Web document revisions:
------------------------------------

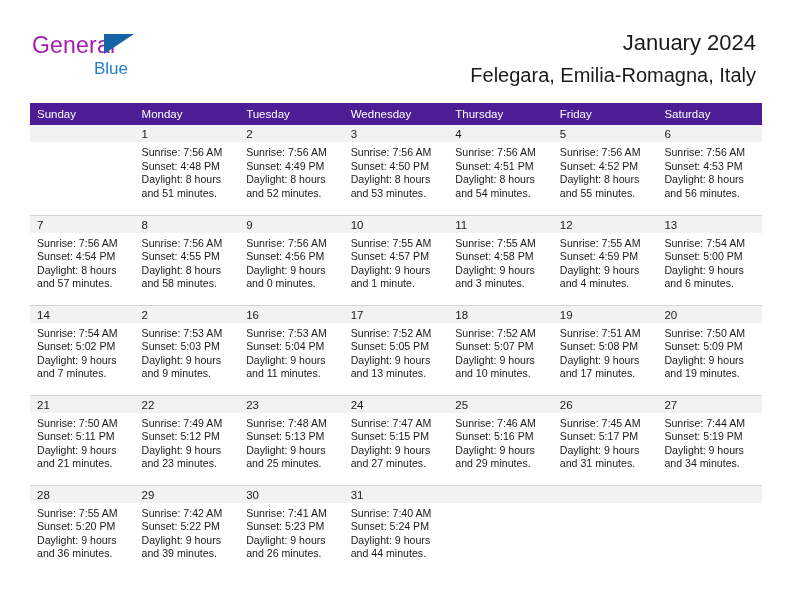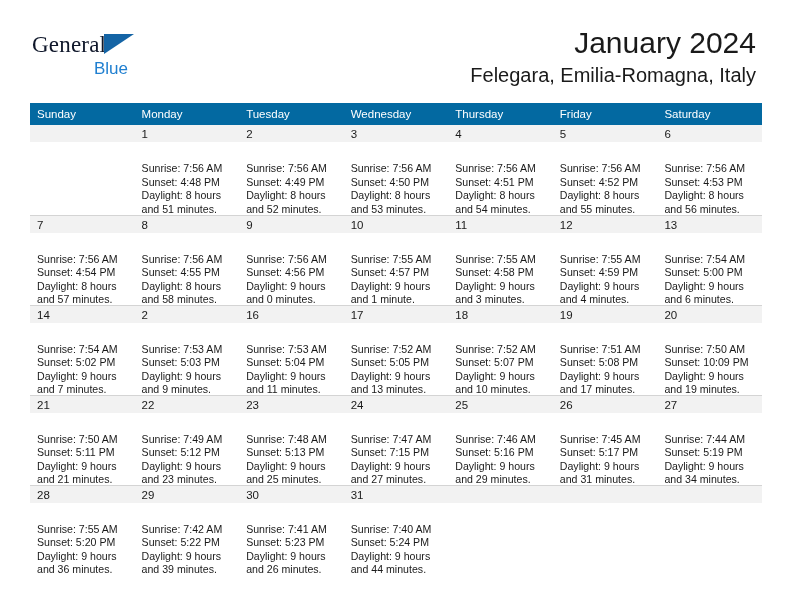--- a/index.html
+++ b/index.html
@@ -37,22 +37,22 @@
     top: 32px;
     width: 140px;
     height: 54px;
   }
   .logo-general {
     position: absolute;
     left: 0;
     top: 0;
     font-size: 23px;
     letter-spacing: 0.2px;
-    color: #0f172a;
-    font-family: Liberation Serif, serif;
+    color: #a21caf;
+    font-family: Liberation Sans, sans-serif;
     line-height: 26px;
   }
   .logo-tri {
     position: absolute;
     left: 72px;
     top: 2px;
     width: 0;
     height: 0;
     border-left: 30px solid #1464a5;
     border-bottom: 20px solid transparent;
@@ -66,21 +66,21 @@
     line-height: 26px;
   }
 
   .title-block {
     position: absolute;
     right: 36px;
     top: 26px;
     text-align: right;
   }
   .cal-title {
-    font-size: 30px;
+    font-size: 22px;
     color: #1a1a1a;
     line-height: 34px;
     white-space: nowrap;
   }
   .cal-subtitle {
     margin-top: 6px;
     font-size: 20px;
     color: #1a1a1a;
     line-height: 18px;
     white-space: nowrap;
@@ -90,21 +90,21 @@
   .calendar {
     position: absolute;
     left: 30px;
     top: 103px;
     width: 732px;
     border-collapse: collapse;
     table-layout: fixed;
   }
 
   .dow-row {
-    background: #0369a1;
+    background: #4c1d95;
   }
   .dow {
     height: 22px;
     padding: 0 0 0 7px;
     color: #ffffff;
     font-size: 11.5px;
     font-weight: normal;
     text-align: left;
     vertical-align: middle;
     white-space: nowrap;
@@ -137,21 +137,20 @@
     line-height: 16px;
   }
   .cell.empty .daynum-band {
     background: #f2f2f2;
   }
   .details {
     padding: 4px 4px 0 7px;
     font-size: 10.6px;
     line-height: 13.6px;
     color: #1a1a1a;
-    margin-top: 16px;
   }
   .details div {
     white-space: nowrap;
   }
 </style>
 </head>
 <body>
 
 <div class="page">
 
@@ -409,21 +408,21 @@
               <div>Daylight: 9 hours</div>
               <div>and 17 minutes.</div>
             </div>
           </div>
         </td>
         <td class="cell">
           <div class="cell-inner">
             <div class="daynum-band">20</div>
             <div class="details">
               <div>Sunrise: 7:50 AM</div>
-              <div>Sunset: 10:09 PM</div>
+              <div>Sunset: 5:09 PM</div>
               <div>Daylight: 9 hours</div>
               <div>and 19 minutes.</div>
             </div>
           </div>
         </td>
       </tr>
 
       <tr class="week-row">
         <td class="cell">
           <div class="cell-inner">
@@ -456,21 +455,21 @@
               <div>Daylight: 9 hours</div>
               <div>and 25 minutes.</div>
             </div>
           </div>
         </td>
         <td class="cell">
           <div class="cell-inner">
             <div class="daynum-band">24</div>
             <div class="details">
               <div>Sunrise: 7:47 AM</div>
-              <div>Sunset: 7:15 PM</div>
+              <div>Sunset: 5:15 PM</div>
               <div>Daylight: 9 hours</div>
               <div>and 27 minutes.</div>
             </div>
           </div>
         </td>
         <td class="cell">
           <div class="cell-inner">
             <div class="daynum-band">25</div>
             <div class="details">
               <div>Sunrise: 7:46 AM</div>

------------------------------------

What needs to be done:
Each line of the data should be quoted exactly, with pictures left out.

Response below:
--- a/index.html
+++ b/index.html
@@ -37,22 +37,22 @@
     top: 32px;
     width: 140px;
     height: 54px;
   }
   .logo-general {
     position: absolute;
     left: 0;
     top: 0;
     font-size: 23px;
     letter-spacing: 0.2px;
-    color: #0f172a;
-    font-family: Liberation Serif, serif;
+    color: #a21caf;
+    font-family: Liberation Sans, sans-serif;
     line-height: 26px;
   }
   .logo-tri {
     position: absolute;
     left: 72px;
     top: 2px;
     width: 0;
     height: 0;
     border-left: 30px solid #1464a5;
     border-bottom: 20px solid transparent;
@@ -66,21 +66,21 @@
     line-height: 26px;
   }
 
   .title-block {
     position: absolute;
     right: 36px;
     top: 26px;
     text-align: right;
   }
   .cal-title {
-    font-size: 30px;
+    font-size: 22px;
     color: #1a1a1a;
     line-height: 34px;
     white-space: nowrap;
   }
   .cal-subtitle {
     margin-top: 6px;
     font-size: 20px;
     color: #1a1a1a;
     line-height: 18px;
     white-space: nowrap;
@@ -90,21 +90,21 @@
   .calendar {
     position: absolute;
     left: 30px;
     top: 103px;
     width: 732px;
     border-collapse: collapse;
     table-layout: fixed;
   }
 
   .dow-row {
-    background: #0369a1;
+    background: #4c1d95;
   }
   .dow {
     height: 22px;
     padding: 0 0 0 7px;
     color: #ffffff;
     font-size: 11.5px;
     font-weight: normal;
     text-align: left;
     vertical-align: middle;
     white-space: nowrap;
@@ -137,21 +137,20 @@
     line-height: 16px;
   }
   .cell.empty .daynum-band {
     background: #f2f2f2;
   }
   .details {
     padding: 4px 4px 0 7px;
     font-size: 10.6px;
     line-height: 13.6px;
     color: #1a1a1a;
-    margin-top: 16px;
   }
   .details div {
     white-space: nowrap;
   }
 </style>
 </head>
 <body>
 
 <div class="page">
 
@@ -409,21 +408,21 @@
               <div>Daylight: 9 hours</div>
               <div>and 17 minutes.</div>
             </div>
           </div>
         </td>
         <td class="cell">
           <div class="cell-inner">
             <div class="daynum-band">20</div>
             <div class="details">
               <div>Sunrise: 7:50 AM</div>
-              <div>Sunset: 10:09 PM</div>
+              <div>Sunset: 5:09 PM</div>
               <div>Daylight: 9 hours</div>
               <div>and 19 minutes.</div>
             </div>
           </div>
         </td>
       </tr>
 
       <tr class="week-row">
         <td class="cell">
           <div class="cell-inner">
@@ -456,21 +455,21 @@
               <div>Daylight: 9 hours</div>
               <div>and 25 minutes.</div>
             </div>
           </div>
         </td>
         <td class="cell">
           <div class="cell-inner">
             <div class="daynum-band">24</div>
             <div class="details">
               <div>Sunrise: 7:47 AM</div>
-              <div>Sunset: 7:15 PM</div>
+              <div>Sunset: 5:15 PM</div>
               <div>Daylight: 9 hours</div>
               <div>and 27 minutes.</div>
             </div>
           </div>
         </td>
         <td class="cell">
           <div class="cell-inner">
             <div class="daynum-band">25</div>
             <div class="details">
               <div>Sunrise: 7:46 AM</div>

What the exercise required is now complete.